[Before-and-after change data]
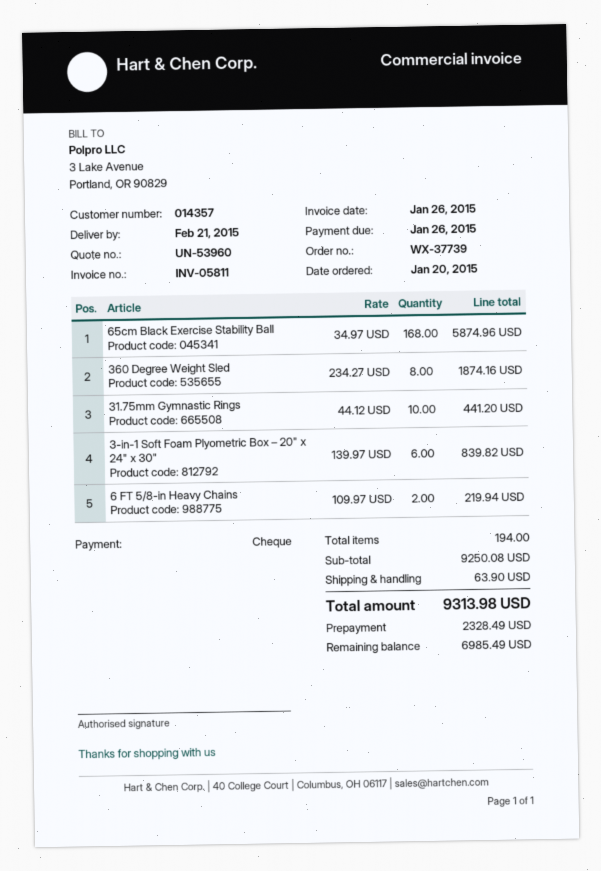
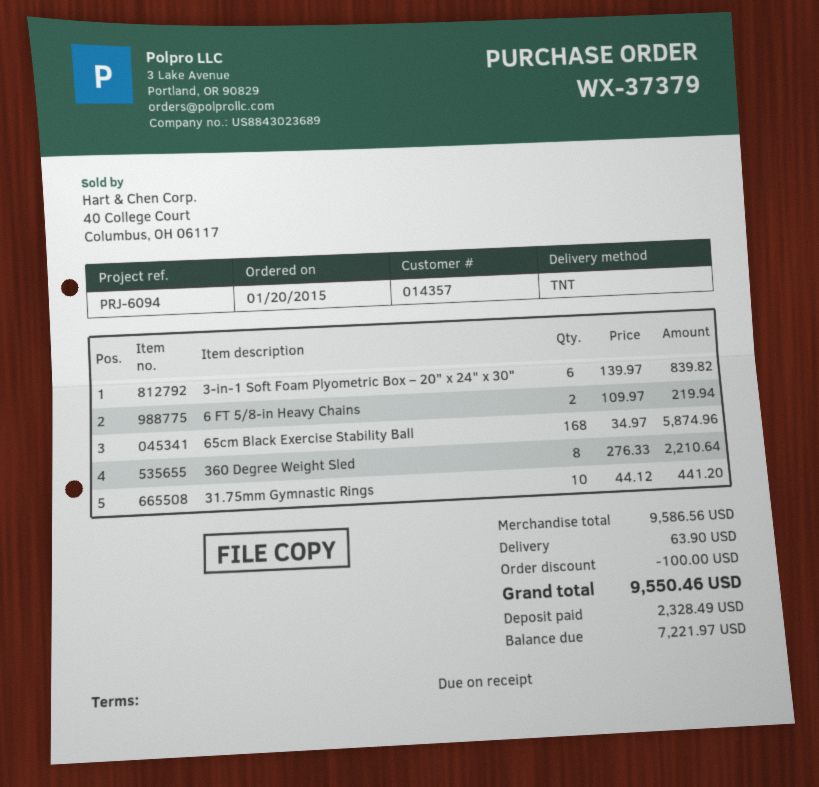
order number: WX-37739 -> WX-37379
360 Degree Weight Sled: 8 x 234.27 = 1874.16 -> 8 x 276.33 = 2210.64
subtotal: 9250.08 -> 9586.56
discount: none -> 100.00
total: 9313.98 -> 9550.46
balance: 6985.49 -> 7221.97

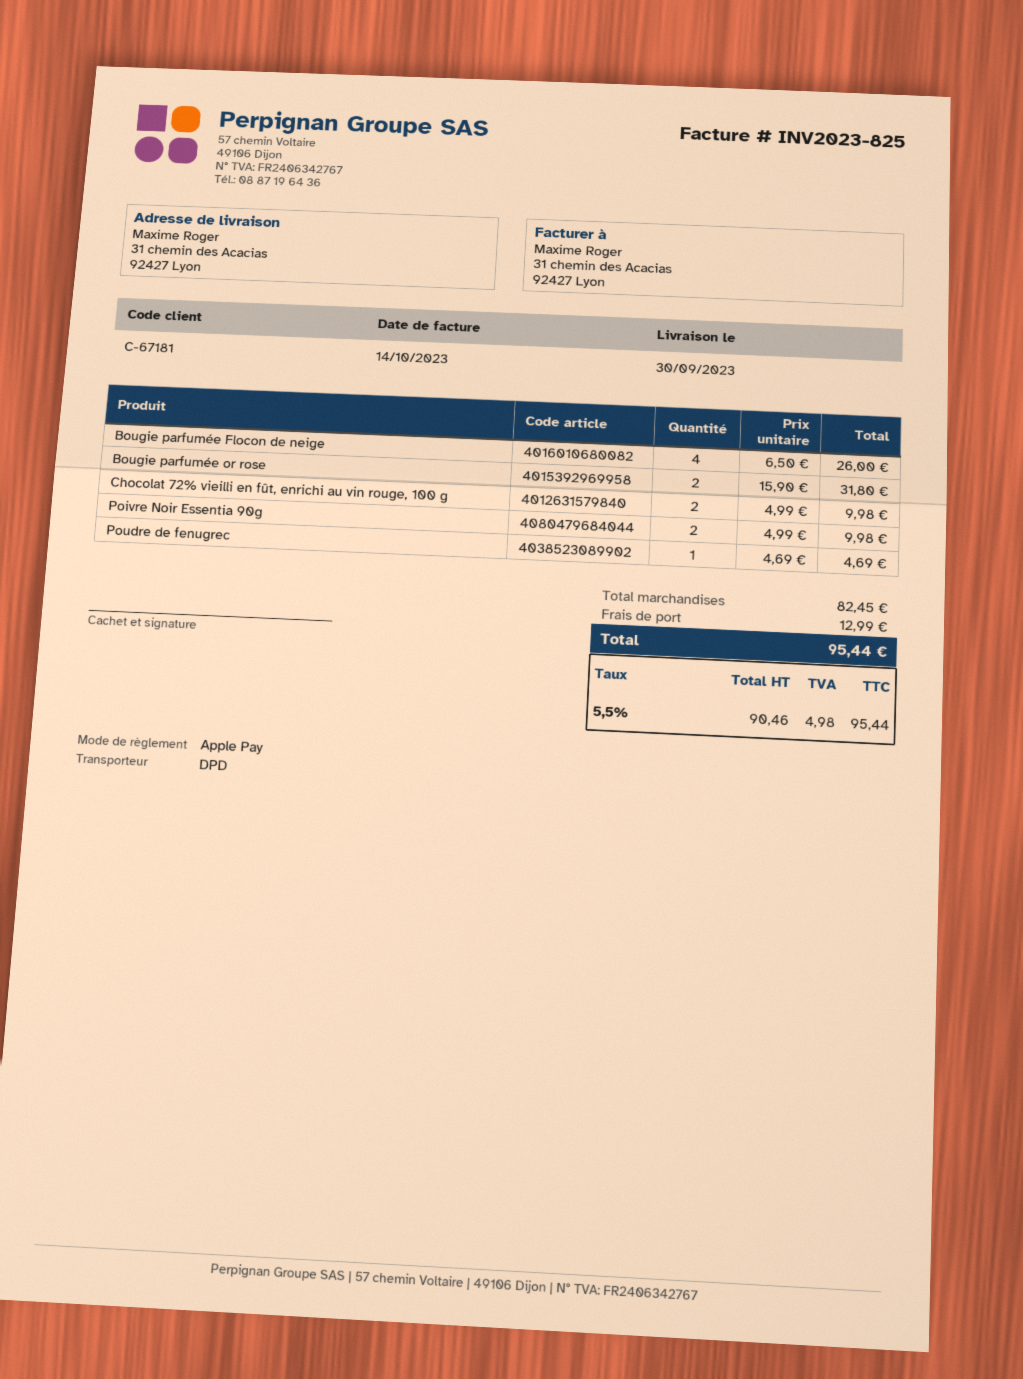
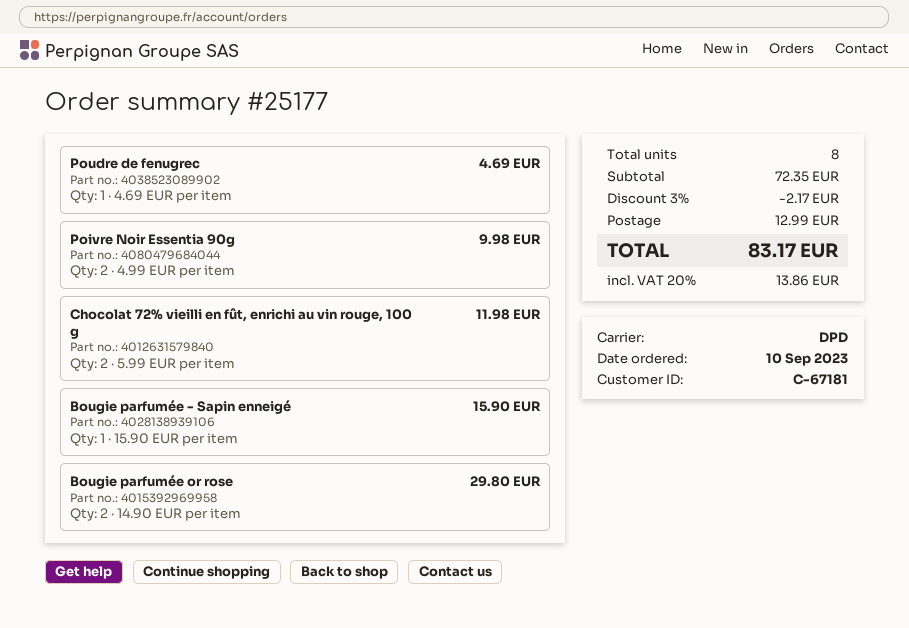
Bougie parfumée Flocon de neige: 4 x 6.50 = 26.00 -> none
Bougie parfumée or rose: 2 x 15.90 = 31.80 -> 2 x 14.90 = 29.80
Chocolat 72% vieilli en fût, enrichi au vin rouge, 100 g: 2 x 4.99 = 9.98 -> 2 x 5.99 = 11.98
Bougie parfumée - Sapin enneigé: none -> 1 x 15.90 = 15.90
subtotal: 82.45 -> 72.35
discount: none -> 3% = 2.17
tax: 5.5% = 4.98 -> 20% = 13.86
total: 95.44 -> 83.17

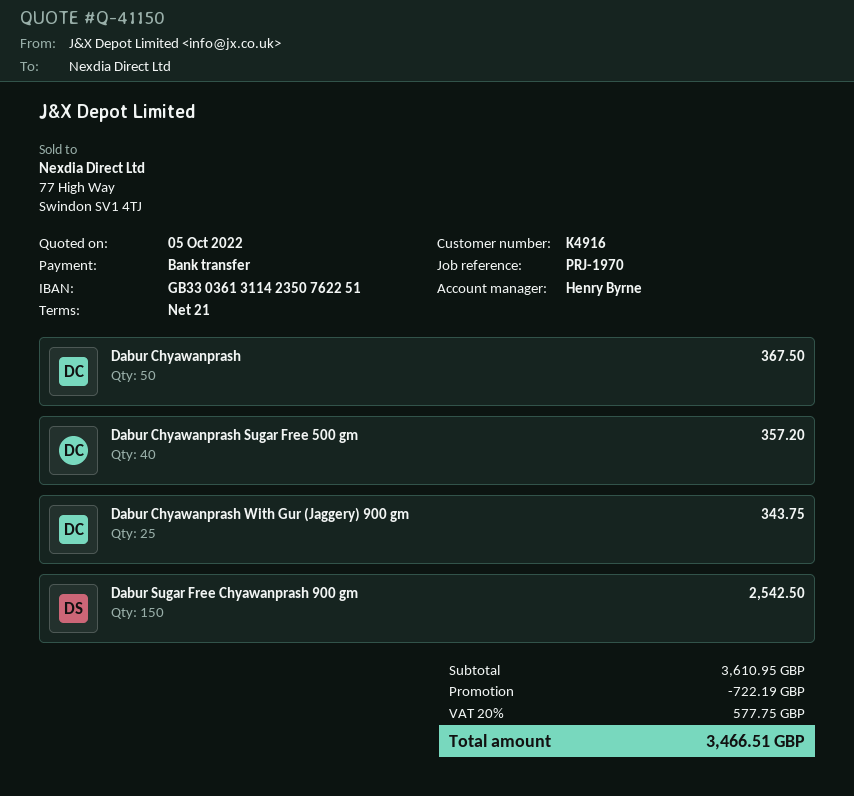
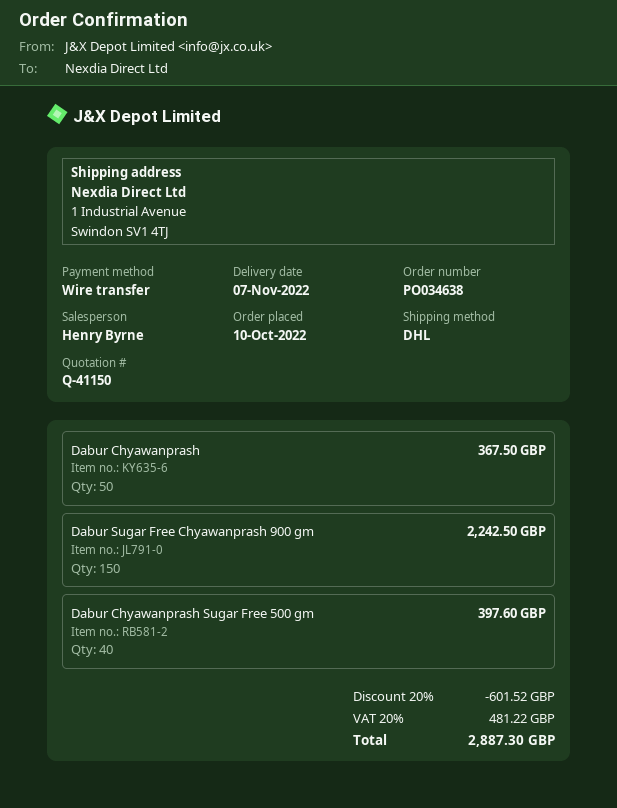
Dabur Chyawanprash Sugar Free 500 gm: 40 for 357.20 -> 40 for 397.60
Dabur Chyawanprash With Gur (Jaggery) 900 gm: 25 for 343.75 -> none
Dabur Sugar Free Chyawanprash 900 gm: 150 for 2542.50 -> 150 for 2242.50
discount: 722.19 -> 601.52
tax: 20% = 577.75 -> 20% = 481.22
total: 3466.51 -> 2887.30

## What to do
Pictures are to be dropped, and every record is to be copied exactly.

## Answer for this exercise
order number: WX-37739 -> WX-37379
360 Degree Weight Sled: 8 x 234.27 = 1874.16 -> 8 x 276.33 = 2210.64
subtotal: 9250.08 -> 9586.56
discount: none -> 100.00
total: 9313.98 -> 9550.46
balance: 6985.49 -> 7221.97

Bougie parfumée Flocon de neige: 4 x 6.50 = 26.00 -> none
Bougie parfumée or rose: 2 x 15.90 = 31.80 -> 2 x 14.90 = 29.80
Chocolat 72% vieilli en fût, enrichi au vin rouge, 100 g: 2 x 4.99 = 9.98 -> 2 x 5.99 = 11.98
Bougie parfumée - Sapin enneigé: none -> 1 x 15.90 = 15.90
subtotal: 82.45 -> 72.35
discount: none -> 3% = 2.17
tax: 5.5% = 4.98 -> 20% = 13.86
total: 95.44 -> 83.17

Dabur Chyawanprash Sugar Free 500 gm: 40 for 357.20 -> 40 for 397.60
Dabur Chyawanprash With Gur (Jaggery) 900 gm: 25 for 343.75 -> none
Dabur Sugar Free Chyawanprash 900 gm: 150 for 2542.50 -> 150 for 2242.50
discount: 722.19 -> 601.52
tax: 20% = 577.75 -> 20% = 481.22
total: 3466.51 -> 2887.30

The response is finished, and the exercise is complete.